___ PROVIDED INFORMATION
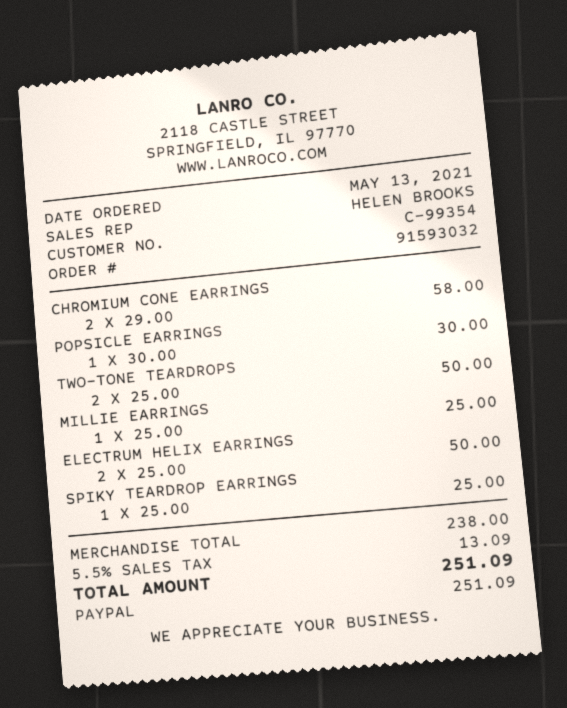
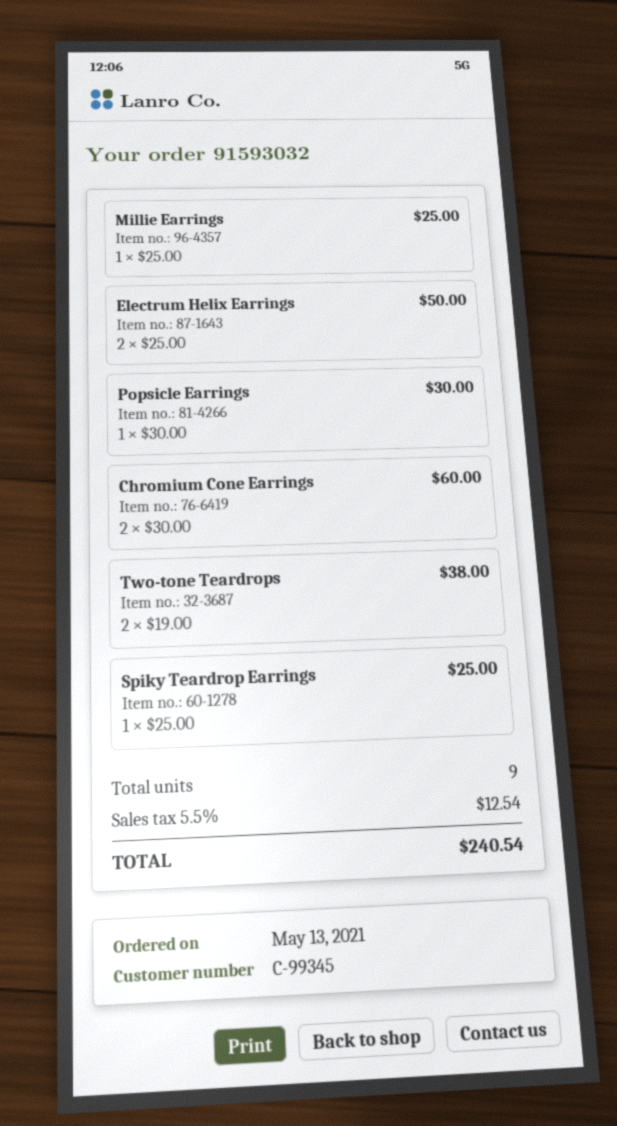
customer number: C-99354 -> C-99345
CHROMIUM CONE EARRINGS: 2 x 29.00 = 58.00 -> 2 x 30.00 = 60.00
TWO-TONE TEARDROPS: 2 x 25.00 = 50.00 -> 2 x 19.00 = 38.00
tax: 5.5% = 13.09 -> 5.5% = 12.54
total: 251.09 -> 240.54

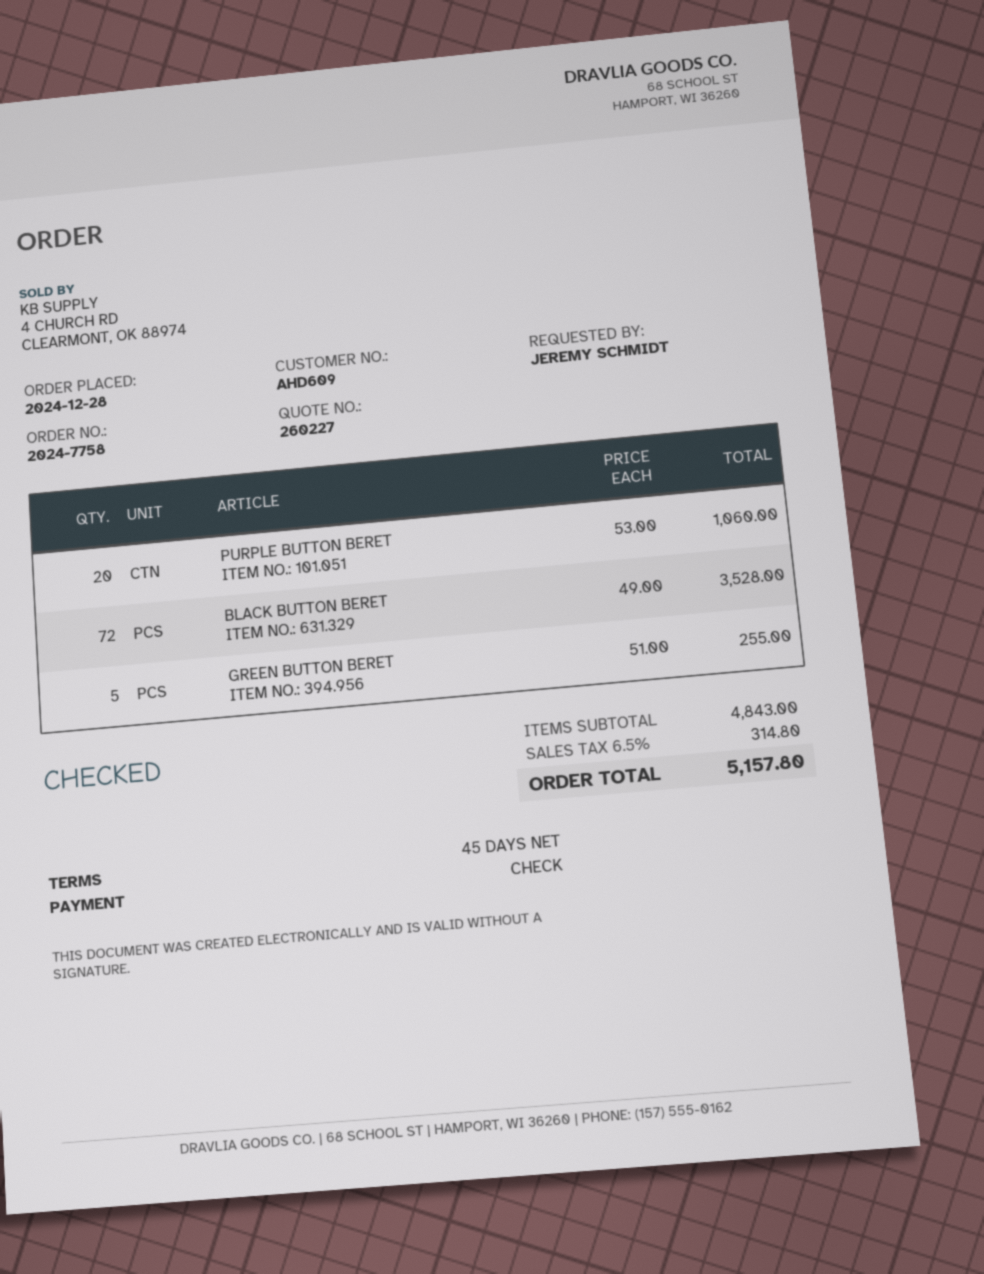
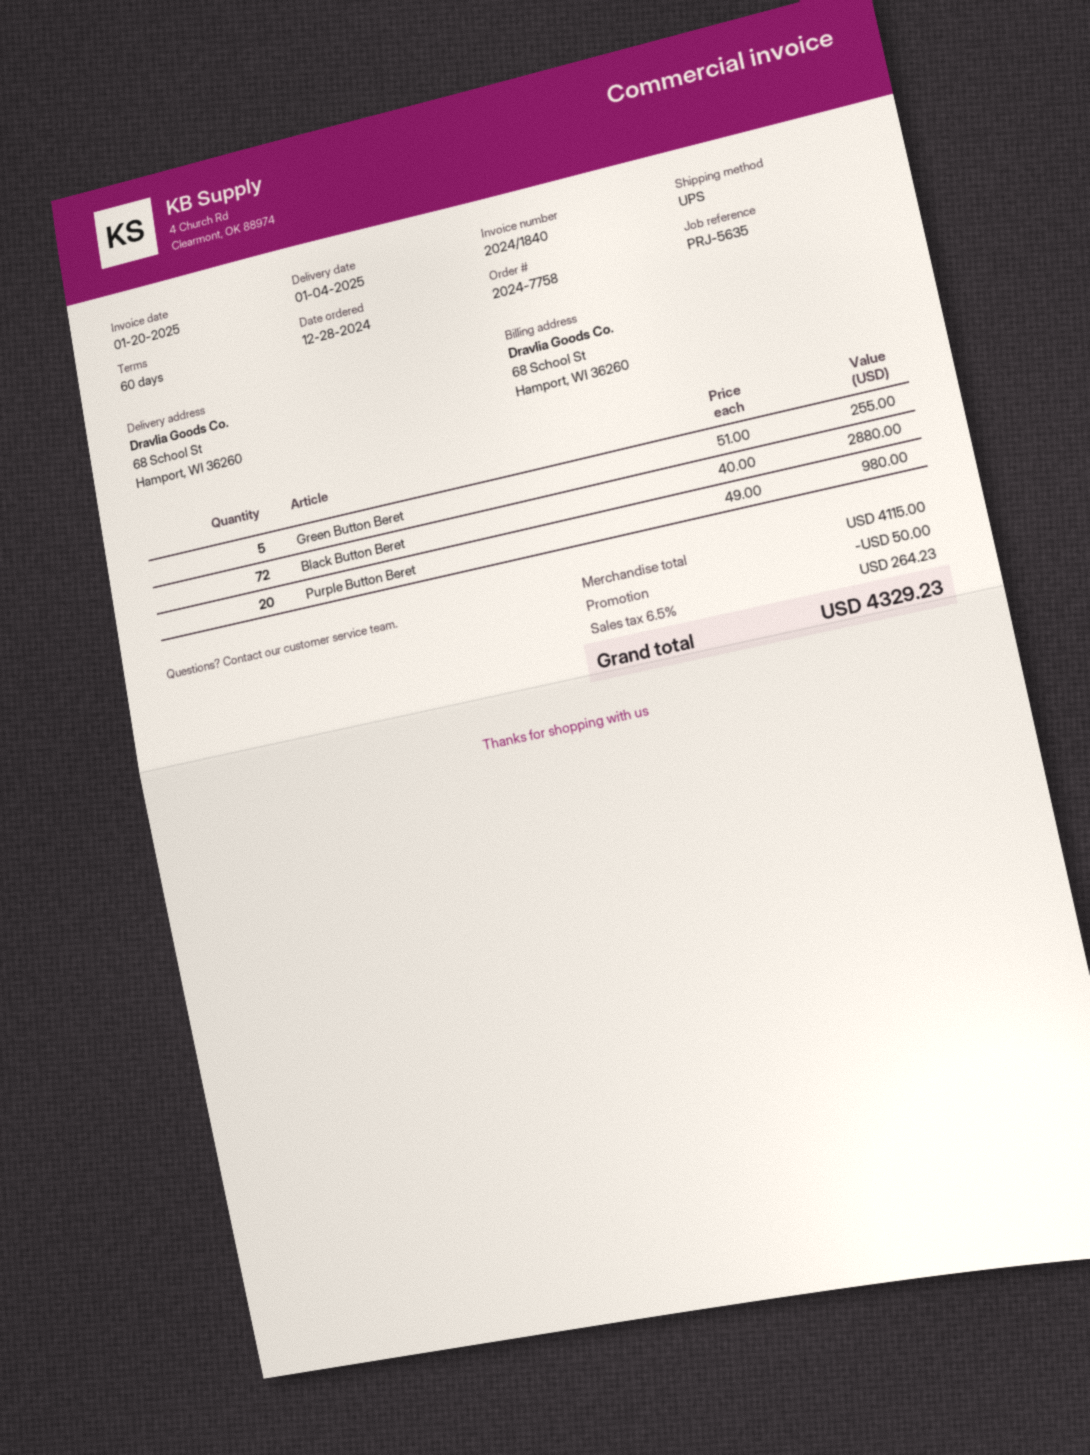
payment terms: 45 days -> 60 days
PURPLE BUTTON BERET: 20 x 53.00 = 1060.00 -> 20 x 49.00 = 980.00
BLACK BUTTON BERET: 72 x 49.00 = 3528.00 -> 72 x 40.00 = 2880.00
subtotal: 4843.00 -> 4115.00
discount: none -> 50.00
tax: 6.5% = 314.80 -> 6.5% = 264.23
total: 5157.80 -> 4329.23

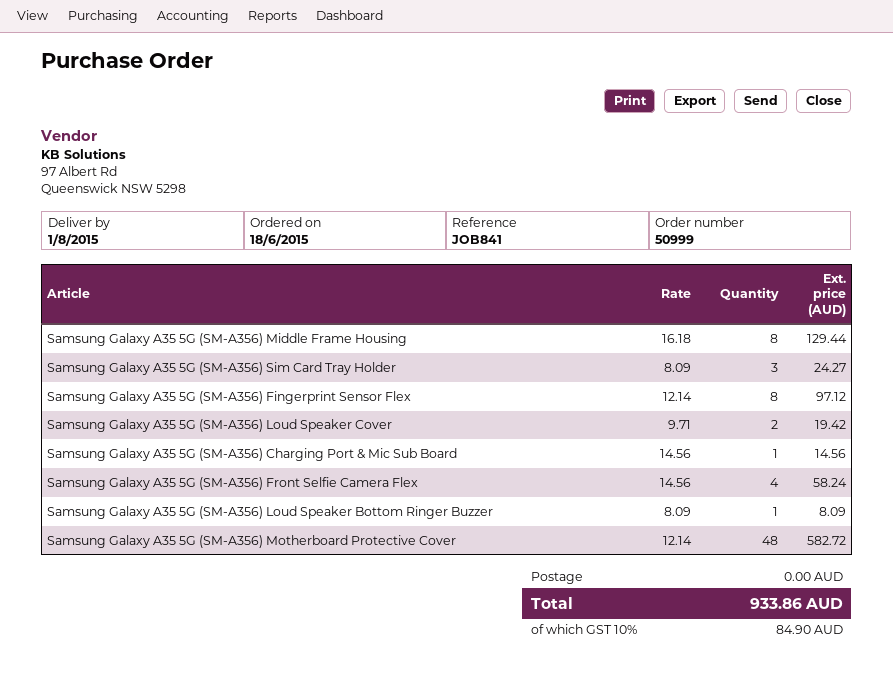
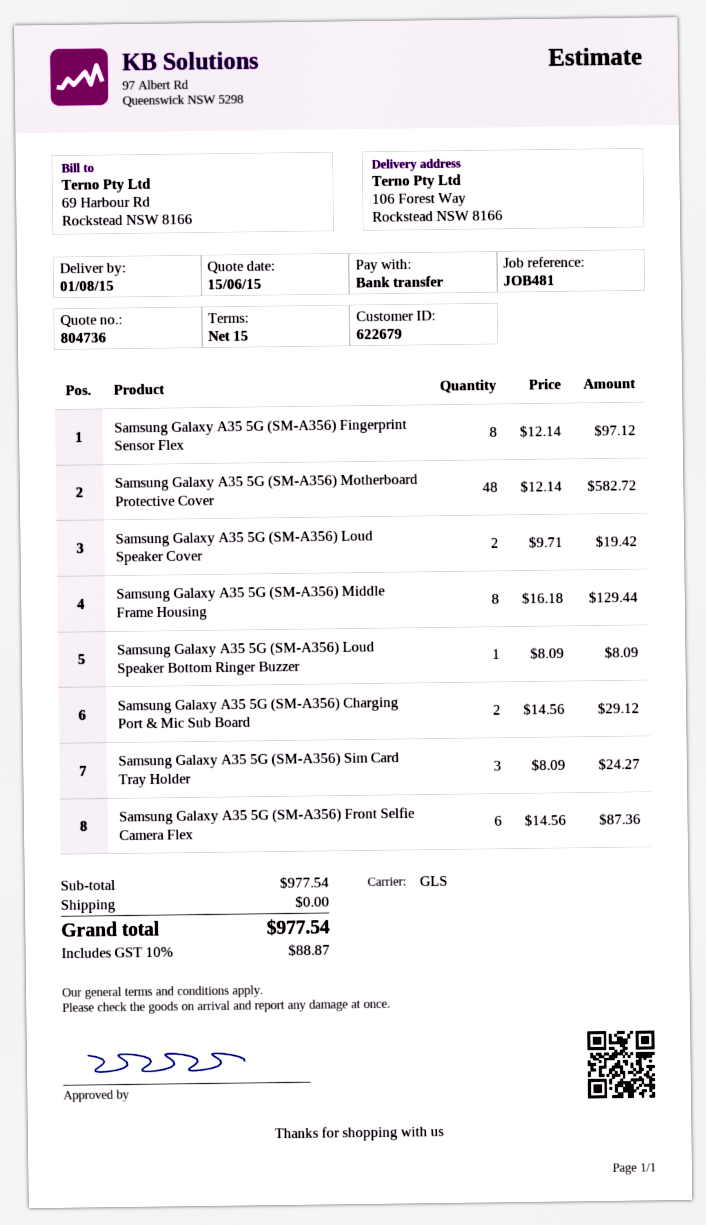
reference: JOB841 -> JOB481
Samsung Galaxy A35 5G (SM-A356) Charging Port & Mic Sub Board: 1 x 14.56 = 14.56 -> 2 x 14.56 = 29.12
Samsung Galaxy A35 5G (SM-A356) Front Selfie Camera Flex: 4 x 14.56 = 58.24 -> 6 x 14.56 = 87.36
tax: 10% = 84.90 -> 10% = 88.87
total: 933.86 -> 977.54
______
* **WHAT IS REQUIRED**:
Return only the lines from the start of the data through the line that contains "Samsung Galaxy A35 5G (SM-A356) Charging", please, copying them exactly and omitting all pictures.

* **ANSWER TO THE PROBLEM**:
customer number: C-99354 -> C-99345
CHROMIUM CONE EARRINGS: 2 x 29.00 = 58.00 -> 2 x 30.00 = 60.00
TWO-TONE TEARDROPS: 2 x 25.00 = 50.00 -> 2 x 19.00 = 38.00
tax: 5.5% = 13.09 -> 5.5% = 12.54
total: 251.09 -> 240.54

payment terms: 45 days -> 60 days
PURPLE BUTTON BERET: 20 x 53.00 = 1060.00 -> 20 x 49.00 = 980.00
BLACK BUTTON BERET: 72 x 49.00 = 3528.00 -> 72 x 40.00 = 2880.00
subtotal: 4843.00 -> 4115.00
discount: none -> 50.00
tax: 6.5% = 314.80 -> 6.5% = 264.23
total: 5157.80 -> 4329.23

reference: JOB841 -> JOB481
Samsung Galaxy A35 5G (SM-A356) Charging Port & Mic Sub Board: 1 x 14.56 = 14.56 -> 2 x 14.56 = 29.12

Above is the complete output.